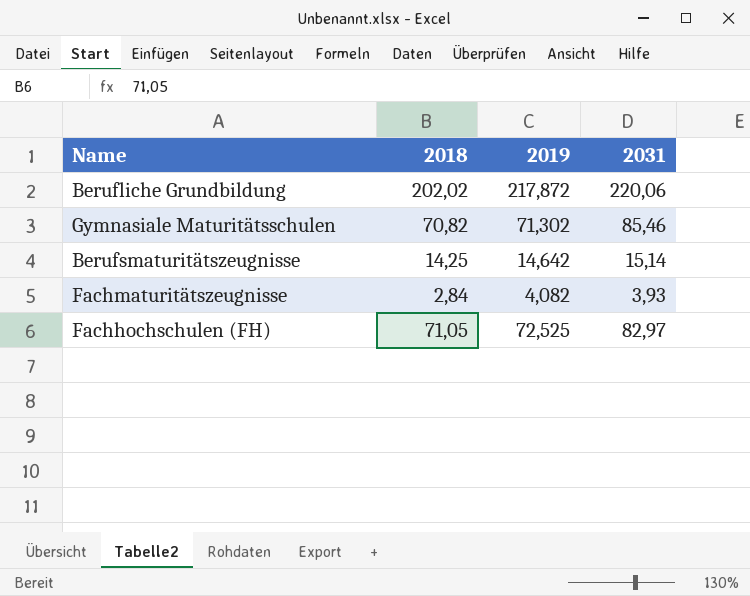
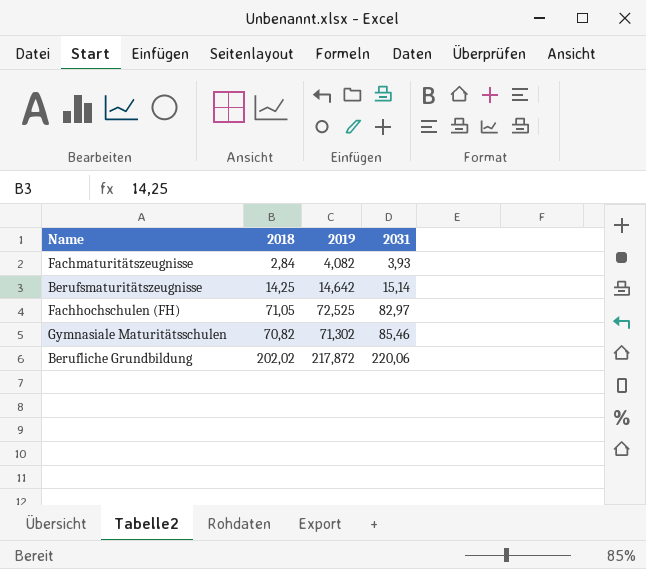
row order: none -> 2031 ascending

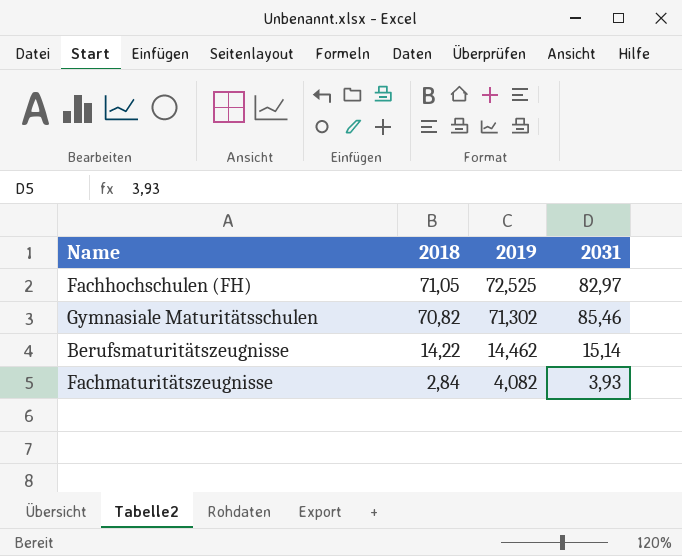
row order: 2031 ascending -> 2018 descending
row Berufliche Grundbildung: 202,02 | 217,872 | 220,06 -> none
Berufsmaturitätszeugnisse | 2018: 14,25 -> 14,22
Berufsmaturitätszeugnisse | 2019: 14,642 -> 14,462

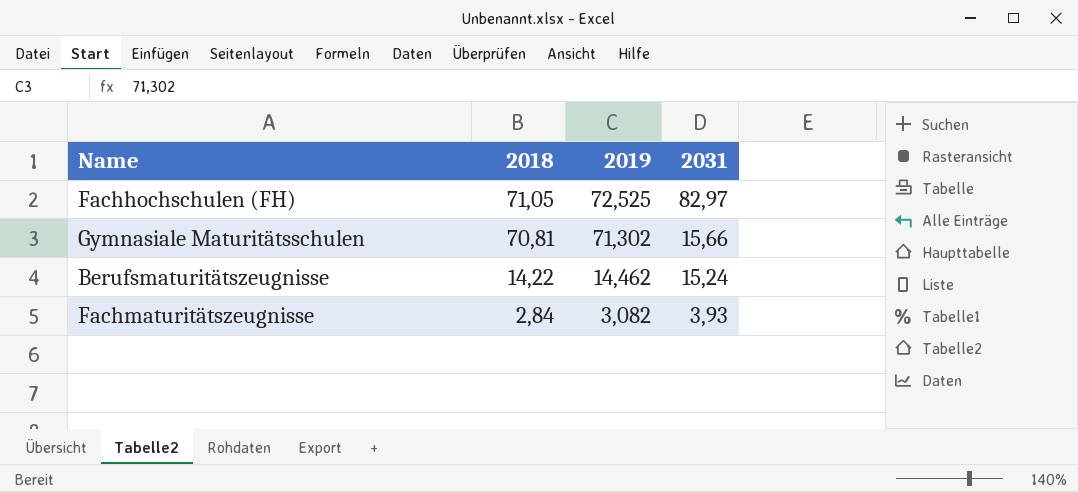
Gymnasiale Maturitätsschulen | 2018: 70,82 -> 70,81
Gymnasiale Maturitätsschulen | 2031: 85,46 -> 15,66
Berufsmaturitätszeugnisse | 2031: 15,14 -> 15,24
Fachmaturitätszeugnisse | 2019: 4,082 -> 3,082

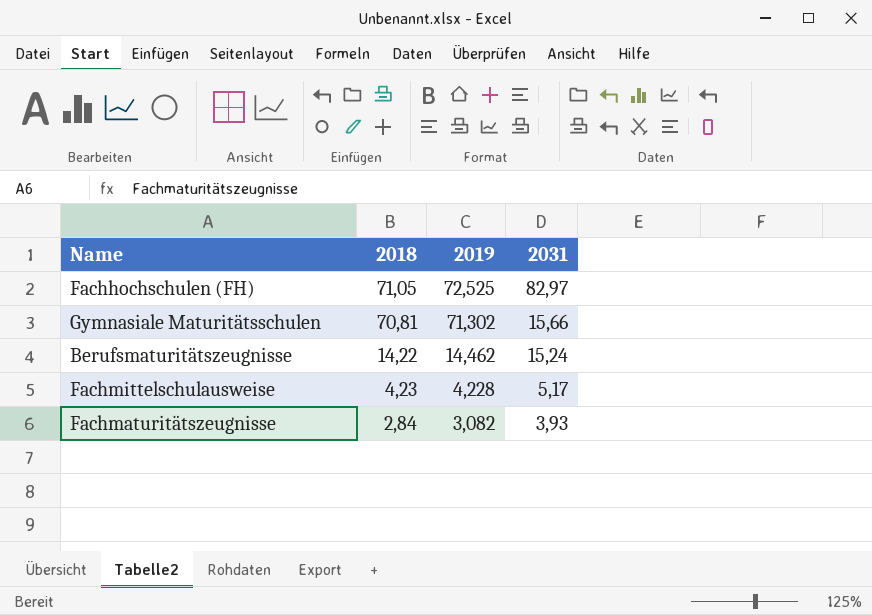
row Fachmittelschulausweise: none -> 4,23 | 4,228 | 5,17

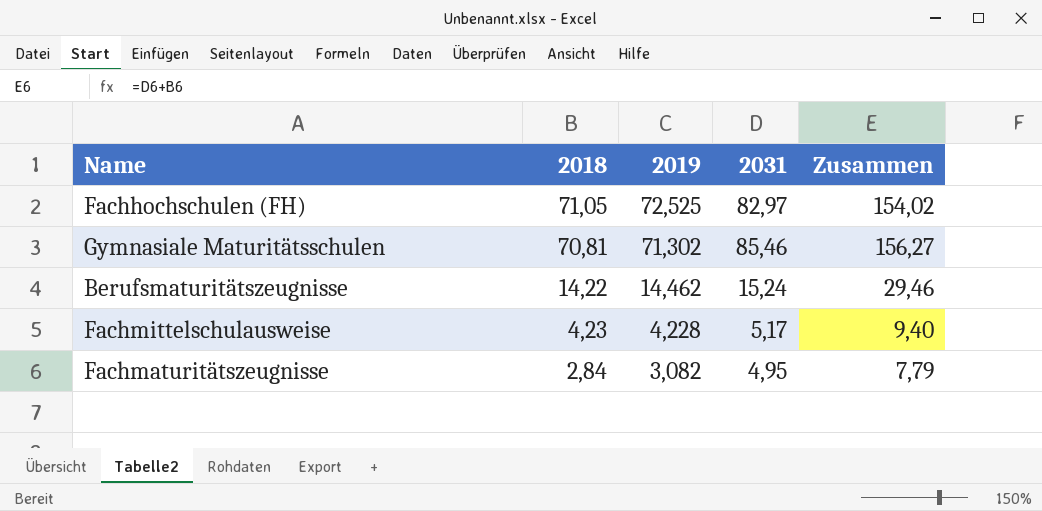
column Zusammen | formula: none -> [2018] + [2031]
Gymnasiale Maturitätsschulen | 2031: 15,66 -> 85,46
Fachmaturitätszeugnisse | 2031: 3,93 -> 4,95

__________________________________________________

• **YOUR GOAL**
Output the entries verbatim but drop the images.

• **OUTPUT**
row order: none -> 2031 ascending

row order: 2031 ascending -> 2018 descending
row Berufliche Grundbildung: 202,02 | 217,872 | 220,06 -> none
Berufsmaturitätszeugnisse | 2018: 14,25 -> 14,22
Berufsmaturitätszeugnisse | 2019: 14,642 -> 14,462

Gymnasiale Maturitätsschulen | 2018: 70,82 -> 70,81
Gymnasiale Maturitätsschulen | 2031: 85,46 -> 15,66
Berufsmaturitätszeugnisse | 2031: 15,14 -> 15,24
Fachmaturitätszeugnisse | 2019: 4,082 -> 3,082

row Fachmittelschulausweise: none -> 4,23 | 4,228 | 5,17

column Zusammen | formula: none -> [2018] + [2031]
Gymnasiale Maturitätsschulen | 2031: 15,66 -> 85,46
Fachmaturitätszeugnisse | 2031: 3,93 -> 4,95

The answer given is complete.